日本の銀行POSは、フランス、イギリス、アメリカ、ドイツ等の欧米の国に比べて
普及していない。資料12を見れば分かるように、100万人当たり銀行
POS台数は、他の国に比べると数分の一である。その理由としては、イギリスやフラ
ンスにおいては小切手の代替としてのメリットを銀行POSから享受でき、このため普
及しているの
に対して、日本の利用者は小切手の代替というメリットがほとんどないからである。そ
れは、日本の社会では生活者が買物に小切手を一般的には使用しないからである。こ
のような国による違いも含めて、欧米諸国での銀行POSの普及状況を見てい
く(以下の数値は、石崎純夫(1995)による。)。
まずアメリカにおける銀行POS端末機の設置台数は、10万7000台,取引件数は年間
2億8900万件(1992年9月時点,Bank Network News調査)とされている。
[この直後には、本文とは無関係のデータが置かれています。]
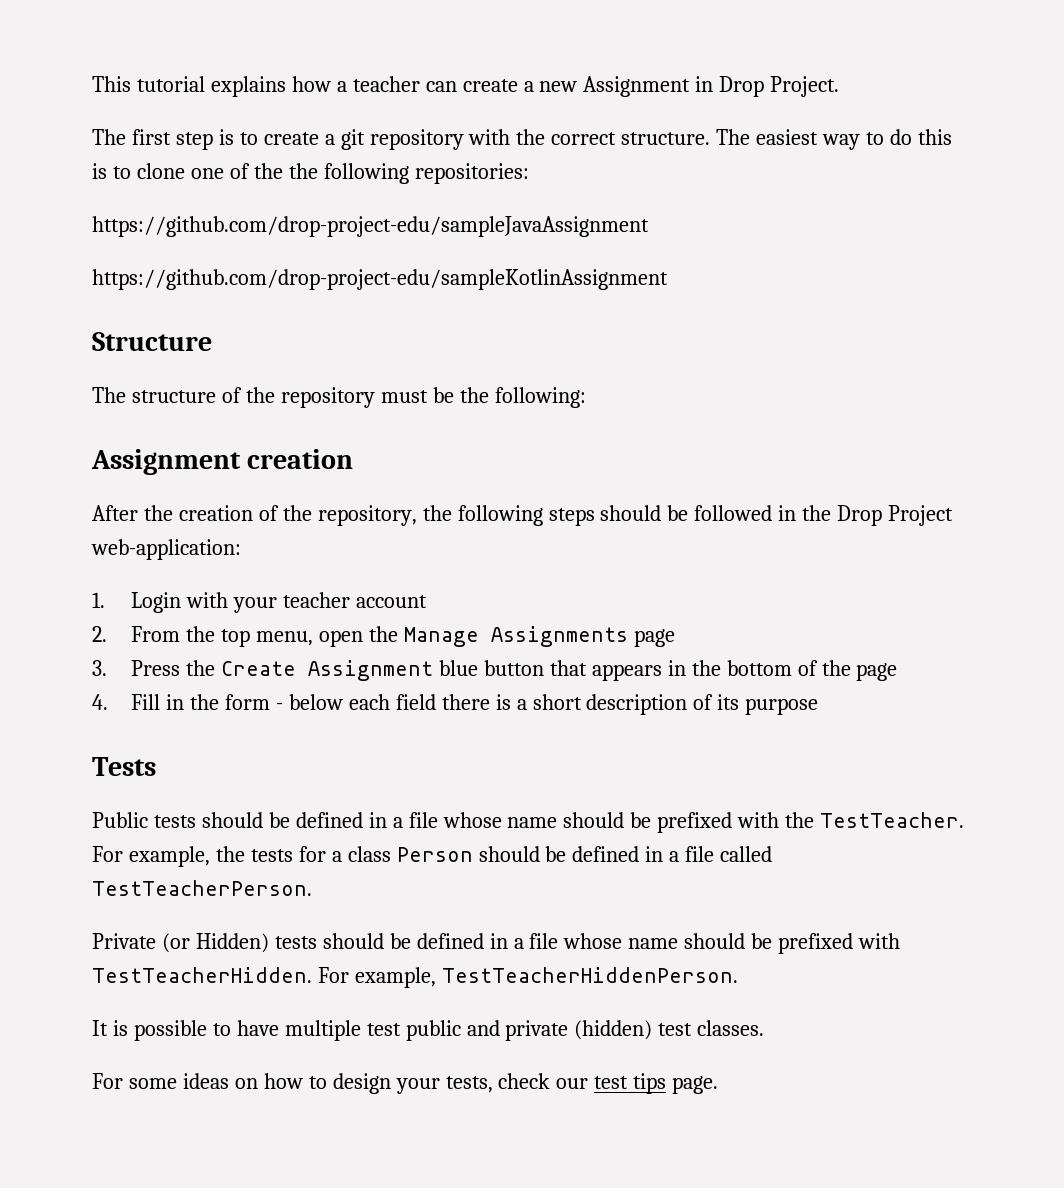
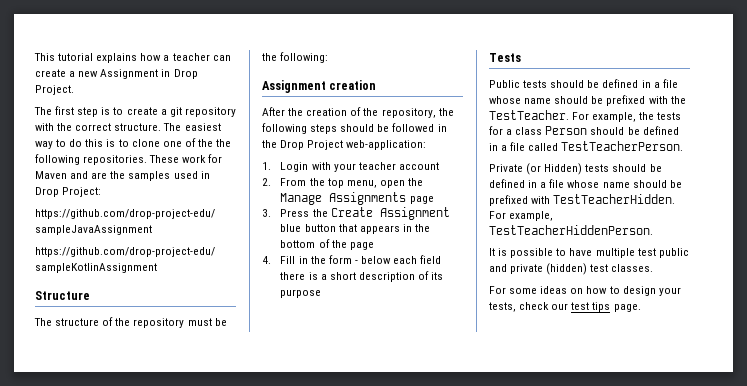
- The easiest way to do this is to clone one of the the following repositories:
+ The easiest way to do this is to clone one of the the following repositories. These work for Maven and are the samples used in Drop Project:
多くの端末機は共同ネットワ−クに接続されており、本人確認等はオンライン処理に
よって行なわれるが、利用者の口座からの代金引き落しは、即時ではなく数日後に
行われるものが少なくない。端末機の設置場所としては、ガソリンスタンド,ス−
パ−マ−ケットが多い。アメリカでは、近年大手カ−ド会社による大規模なシステム
の構築が図られている。Visa社は、全米最大の銀行POSネットワ−クであるInterlink
を買収し、自社カ−ドを利用可能とすることにより全国規模のサ−ビス展開を行って
いる。
ヨ−ロッパにおいては、設置台数の増加率がやや鈍化のきざしをみせているとはい
え、1991年末時点で90万台を超えるPOS端末機が導入されている。
スペインは、ヨ−ロッパのなかで最も端末機台数の多い国であり、複数の国内
ネットワ−クが提携することによって全国規模の利用を可能にしている。しかし、
全取引金額の50%以上はマドリ−ドおよびバルセロナに集中しているほか、端末機
1台当たりの処理件数も平均1件/日であり、利用率は低い模様である。
フランスでは、1990年代に入って、不正行為等を防止するためにICカ−ドを
銀行POSに導入する動きがみられた。1992年末には大多数の端末機がICカ−ド
に対応可能となっている。端末機1台当たりの処理件数は平均16件/日を超えて
おり、利用率が高い。
イギリスでは、バ−クレイズ銀行が推進するカ−ドサ−ビスと、ミッドランド銀行
やナショナルウェストミンスタ−銀行等のグル−プによるSwitchと呼ばれるカ−ドサ
−ビスが実施されている。Switchにおいて利用されるカ−ドは、ATMからの現金引出し
や小切手振出保証の機能も保有しており、銀行POSを利用して支払いを行った際には、
オフライン方式で数日後に代金引落しが行なわれる。
フィンランドでは、1985年に銀行POSの導入が始められて以来、その利用が急
速に拡大しており、近年においても、1989年に1万1000台であった端末機
設置台数が、1991年には2万6000台に増加し、取引件数も倍増している。
主要なカ−ド発行主体は銀行であるが、小売業者等によるものもある。
一方、日本では、POSシステム自体は1970年代後半から導入が始まり、84
年に端末
数が1万台を超え、88年には10万台を超えている。今後さらにPOS端末機数が
増加されることが予測されるので、銀行POSも増加するのではないかと予測される。
日本で、個人が利用できるカ−ドを用いたキャッシュレス決済方法には、前払いの
プリペイドカ−ド,即時払いの銀行POS,後払いのクレジットカ−ドがある。それぞ
れのカ−ドは、異なったメリットを持っているが、企業にとっては銀行POSは即時入
金となるのでメリットは大きいと思われる。
日本では、銀行POSの利用は依然低水準にあり本格的な普及には至っていないのが
現状である。欧米の場合には、個人でも小切手取引が多いため、金融機関
では小切手取引の抑制を図り、事務処理を軽減したいとの要望が強く、銀行POSを
小切手に代わるものとして積極的に推進している。また購買者にとっても、小切手より
使いやすいことなどから一般に普及しつつあると思われる。
日本では、決済に関する社会的背景が欧米諸国とは異なるが、銀行POSは売上げ代
金相当額等が即時入金されるなど販売者にとって大きなメリットがある。逆に、普及
しない問題点としては、消費者にとってキャッシュレス以外にこれといったメリットが
ないこと、また小売店側の設備費用等の負担が大きいこと等が挙げられている。し
かし最近は、マ
−ケティングのため等からPOSシステムを導入する小売店が増加していることから、
設備費用等の負担はそれほど問題にならなくなるのではないだろうか。